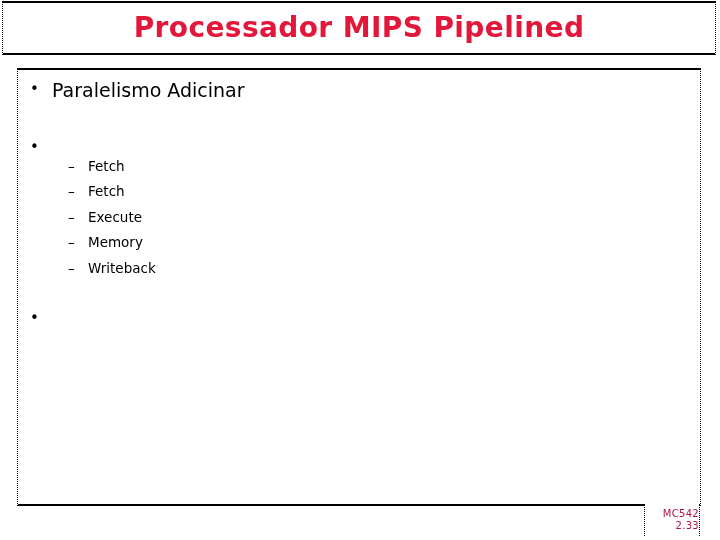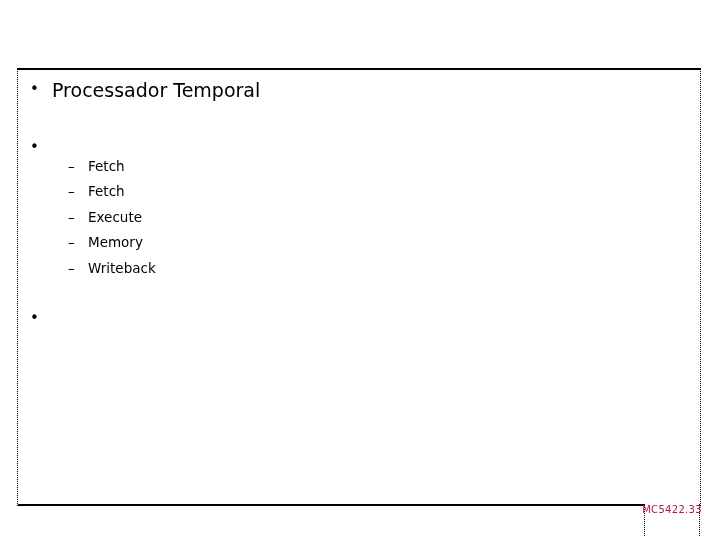"Processador MIPS Pipelined" div.title-box { html: none -> <div> <div>Processador MIPS Pipelined</div> </div> }
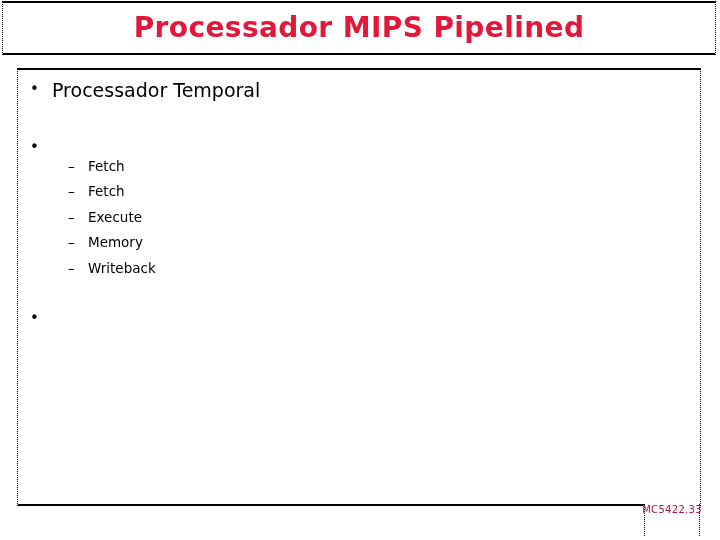"Processador Temporal" span { text: Processador Temporal -> Paralelismo Adicinar }
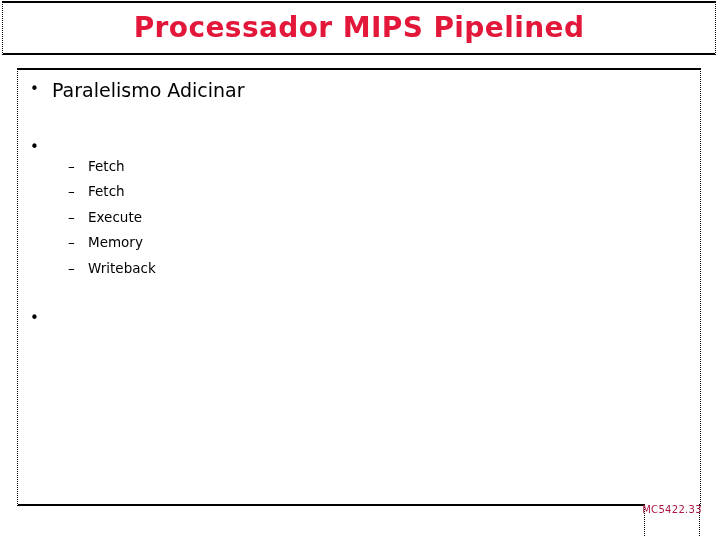"MC542" .footer-box { align-items: flex-start -> flex-end; flex-direction: row -> column }
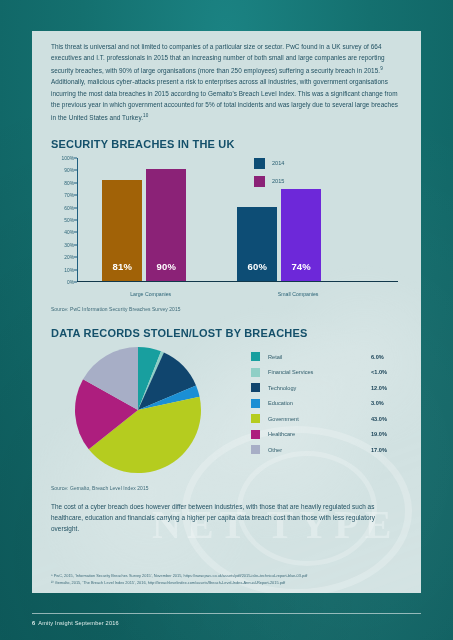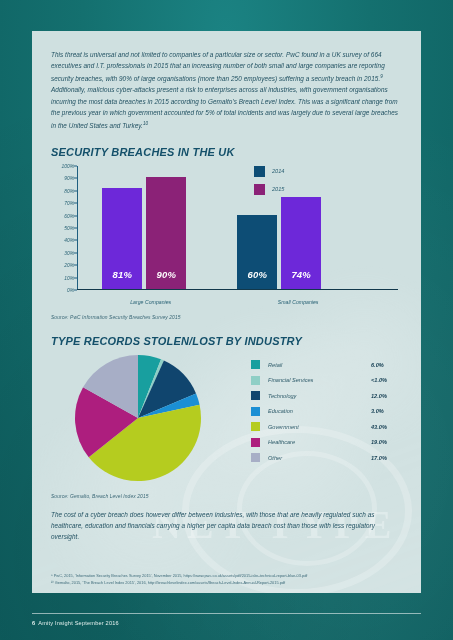"SECURITY BREACHES IN THE UK" .panel-inner { font-style: italic -> none; padding: 18px 19px 0 19px -> 10px 19px 0 19px }
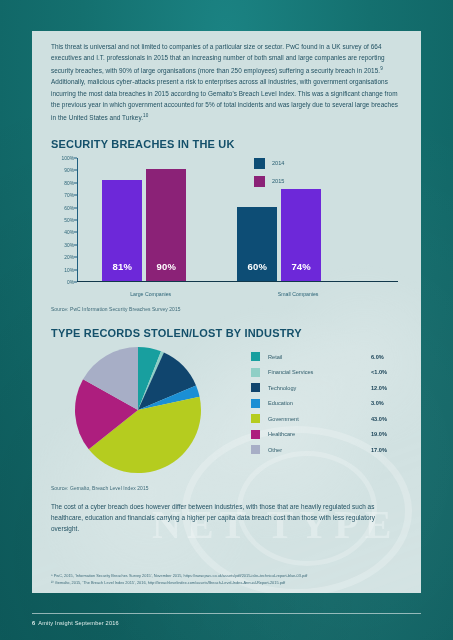"81%" div.bc-bar { background: #6d28d9 -> #a16207 }
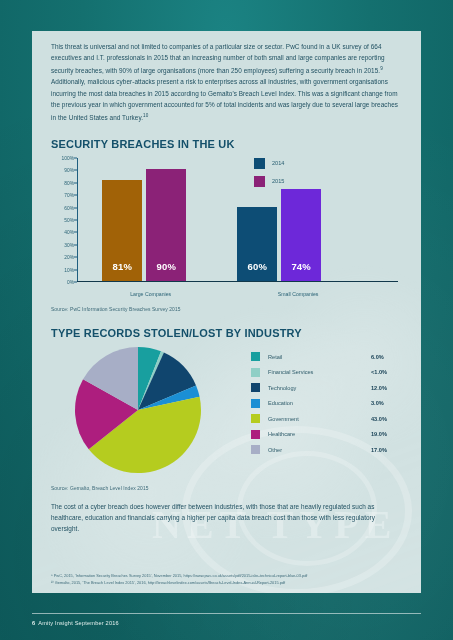"TYPE RECORDS STOLEN/LOST BY INDUSTRY" h2.section-heading { text: TYPE RECORDS STOLEN/LOST BY INDUSTRY -> DATA RECORDS STOLEN/LOST BY BREACHES }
---------------
WORK TASK:
Output only the lines from the one that contains "align-items: flex-start ->" to the end of the entries above, both end lines included, and drop the pictures.

ANSWER AREA:
"MC542" .footer-box { align-items: flex-start -> flex-end; flex-direction: row -> column }
"SECURITY BREACHES IN THE UK" .panel-inner { font-style: italic -> none; padding: 18px 19px 0 19px -> 10px 19px 0 19px }
"81%" div.bc-bar { background: #6d28d9 -> #a16207 }
"TYPE RECORDS STOLEN/LOST BY INDUSTRY" h2.section-heading { text: TYPE RECORDS STOLEN/LOST BY INDUSTRY -> DATA RECORDS STOLEN/LOST BY BREACHES }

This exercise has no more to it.